• _Your objective_
Could the data below be printed out exactly, with the pictures left out?

::::

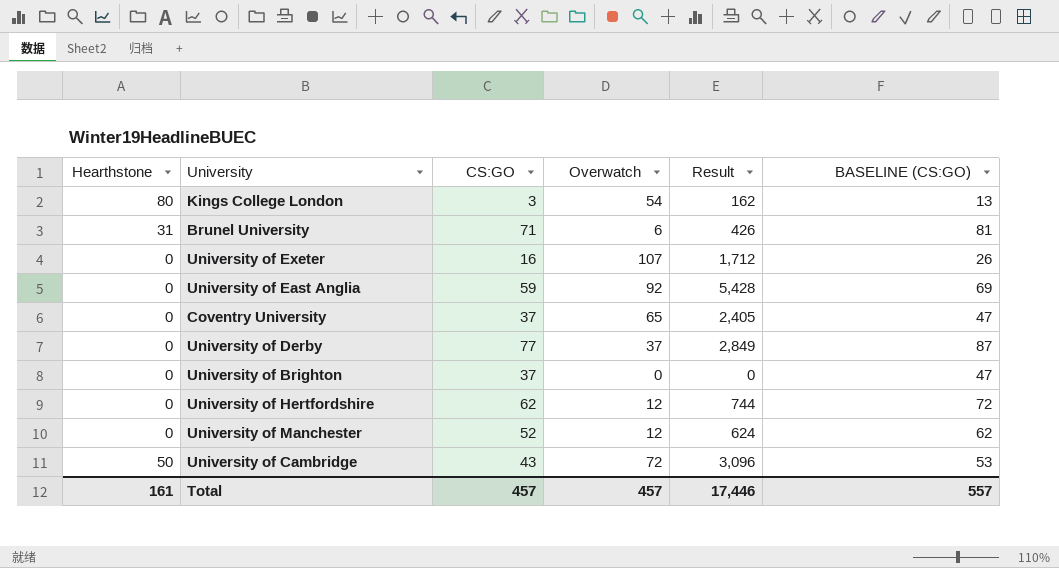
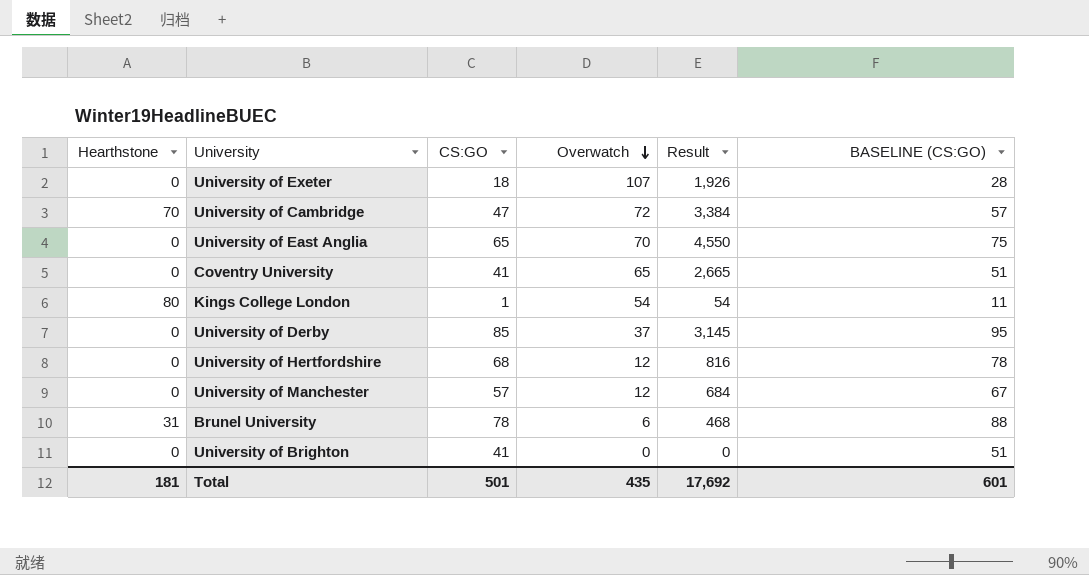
row order: none -> Overwatch descending
University of Exeter | CS:GO: 16 -> 18
University of Exeter | Result: 1,712 -> 1,926
University of Exeter | BASELINE (CS:GO): 26 -> 28
University of Cambridge | Hearthstone: 50 -> 70
University of Cambridge | CS:GO: 43 -> 47
University of Cambridge | Result: 3,096 -> 3,384
University of Cambridge | BASELINE (CS:GO): 53 -> 57
University of East Anglia | CS:GO: 59 -> 65
University of East Anglia | Overwatch: 92 -> 70
University of East Anglia | Result: 5,428 -> 4,550
University of East Anglia | BASELINE (CS:GO): 69 -> 75
Coventry University | CS:GO: 37 -> 41
Coventry University | Result: 2,405 -> 2,665
Coventry University | BASELINE (CS:GO): 47 -> 51
Kings College London | CS:GO: 3 -> 1
Kings College London | Result: 162 -> 54
Kings College London | BASELINE (CS:GO): 13 -> 11
University of Derby | CS:GO: 77 -> 85
University of Derby | Result: 2,849 -> 3,145
University of Derby | BASELINE (CS:GO): 87 -> 95
University of Hertfordshire | CS:GO: 62 -> 68
University of Hertfordshire | Result: 744 -> 816
University of Hertfordshire | BASELINE (CS:GO): 72 -> 78
University of Manchester | CS:GO: 52 -> 57
University of Manchester | Result: 624 -> 684
University of Manchester | BASELINE (CS:GO): 62 -> 67
Brunel University | CS:GO: 71 -> 78
Brunel University | Result: 426 -> 468
Brunel University | BASELINE (CS:GO): 81 -> 88
University of Brighton | CS:GO: 37 -> 41
University of Brighton | BASELINE (CS:GO): 47 -> 51
Total | Hearthstone: 161 -> 181
Total | CS:GO: 457 -> 501
Total | Overwatch: 457 -> 435
Total | Result: 17,446 -> 17,692
Total | BASELINE (CS:GO): 557 -> 601

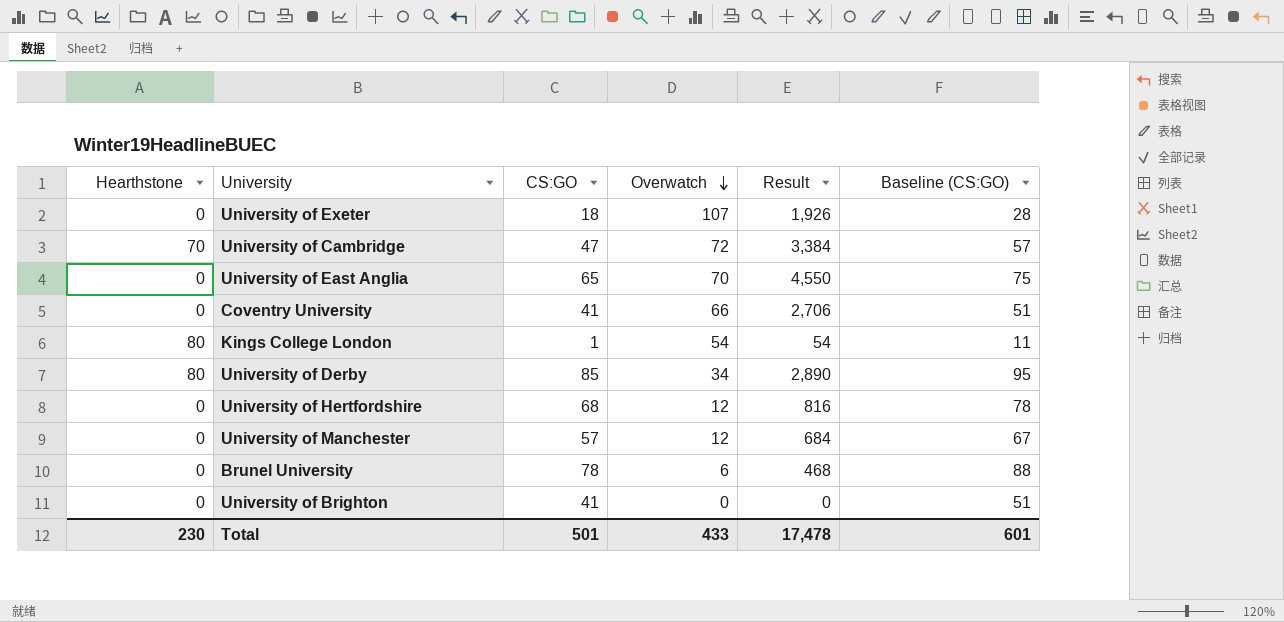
column name: BASELINE (CS:GO) -> Baseline (CS:GO)
Coventry University | Overwatch: 65 -> 66
Coventry University | Result: 2,665 -> 2,706
University of Derby | Hearthstone: 0 -> 80
University of Derby | Overwatch: 37 -> 34
University of Derby | Result: 3,145 -> 2,890
Brunel University | Hearthstone: 31 -> 0
Total | Hearthstone: 181 -> 230
Total | Overwatch: 435 -> 433
Total | Result: 17,692 -> 17,478

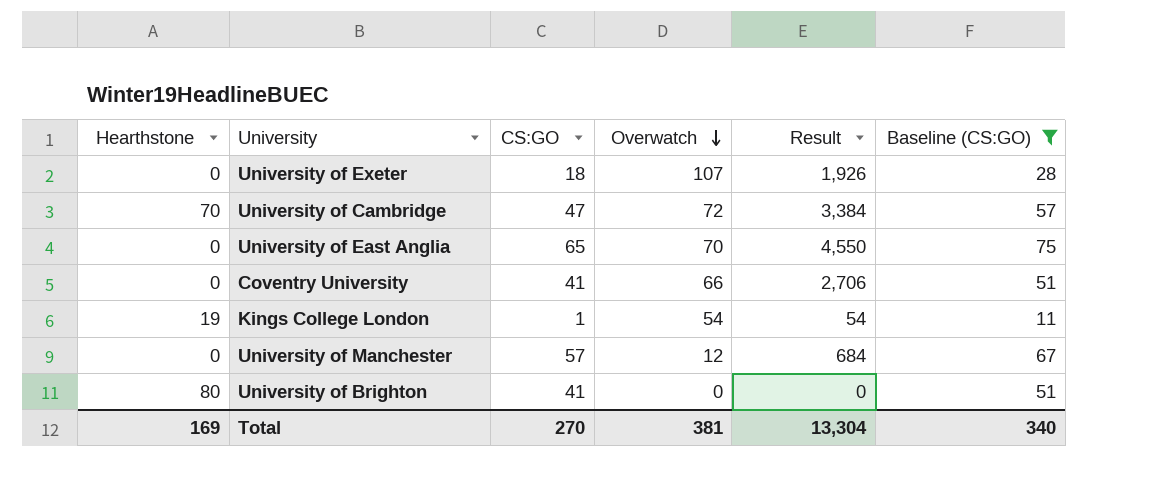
filter: none -> Baseline (CS:GO) <= 75
Kings College London | Hearthstone: 80 -> 19
University of Brighton | Hearthstone: 0 -> 80
Total | Hearthstone: 230 -> 169
Total | CS:GO: 501 -> 270
Total | Overwatch: 433 -> 381
Total | Result: 17,478 -> 13,304
Total | Baseline (CS:GO): 601 -> 340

::::

• _Reply to the task_
row order: none -> Overwatch descending
University of Exeter | CS:GO: 16 -> 18
University of Exeter | Result: 1,712 -> 1,926
University of Exeter | BASELINE (CS:GO): 26 -> 28
University of Cambridge | Hearthstone: 50 -> 70
University of Cambridge | CS:GO: 43 -> 47
University of Cambridge | Result: 3,096 -> 3,384
University of Cambridge | BASELINE (CS:GO): 53 -> 57
University of East Anglia | CS:GO: 59 -> 65
University of East Anglia | Overwatch: 92 -> 70
University of East Anglia | Result: 5,428 -> 4,550
University of East Anglia | BASELINE (CS:GO): 69 -> 75
Coventry University | CS:GO: 37 -> 41
Coventry University | Result: 2,405 -> 2,665
Coventry University | BASELINE (CS:GO): 47 -> 51
Kings College London | CS:GO: 3 -> 1
Kings College London | Result: 162 -> 54
Kings College London | BASELINE (CS:GO): 13 -> 11
University of Derby | CS:GO: 77 -> 85
University of Derby | Result: 2,849 -> 3,145
University of Derby | BASELINE (CS:GO): 87 -> 95
University of Hertfordshire | CS:GO: 62 -> 68
University of Hertfordshire | Result: 744 -> 816
University of Hertfordshire | BASELINE (CS:GO): 72 -> 78
University of Manchester | CS:GO: 52 -> 57
University of Manchester | Result: 624 -> 684
University of Manchester | BASELINE (CS:GO): 62 -> 67
Brunel University | CS:GO: 71 -> 78
Brunel University | Result: 426 -> 468
Brunel University | BASELINE (CS:GO): 81 -> 88
University of Brighton | CS:GO: 37 -> 41
University of Brighton | BASELINE (CS:GO): 47 -> 51
Total | Hearthstone: 161 -> 181
Total | CS:GO: 457 -> 501
Total | Overwatch: 457 -> 435
Total | Result: 17,446 -> 17,692
Total | BASELINE (CS:GO): 557 -> 601

column name: BASELINE (CS:GO) -> Baseline (CS:GO)
Coventry University | Overwatch: 65 -> 66
Coventry University | Result: 2,665 -> 2,706
University of Derby | Hearthstone: 0 -> 80
University of Derby | Overwatch: 37 -> 34
University of Derby | Result: 3,145 -> 2,890
Brunel University | Hearthstone: 31 -> 0
Total | Hearthstone: 181 -> 230
Total | Overwatch: 435 -> 433
Total | Result: 17,692 -> 17,478

filter: none -> Baseline (CS:GO) <= 75
Kings College London | Hearthstone: 80 -> 19
University of Brighton | Hearthstone: 0 -> 80
Total | Hearthstone: 230 -> 169
Total | CS:GO: 501 -> 270
Total | Overwatch: 433 -> 381
Total | Result: 17,478 -> 13,304
Total | Baseline (CS:GO): 601 -> 340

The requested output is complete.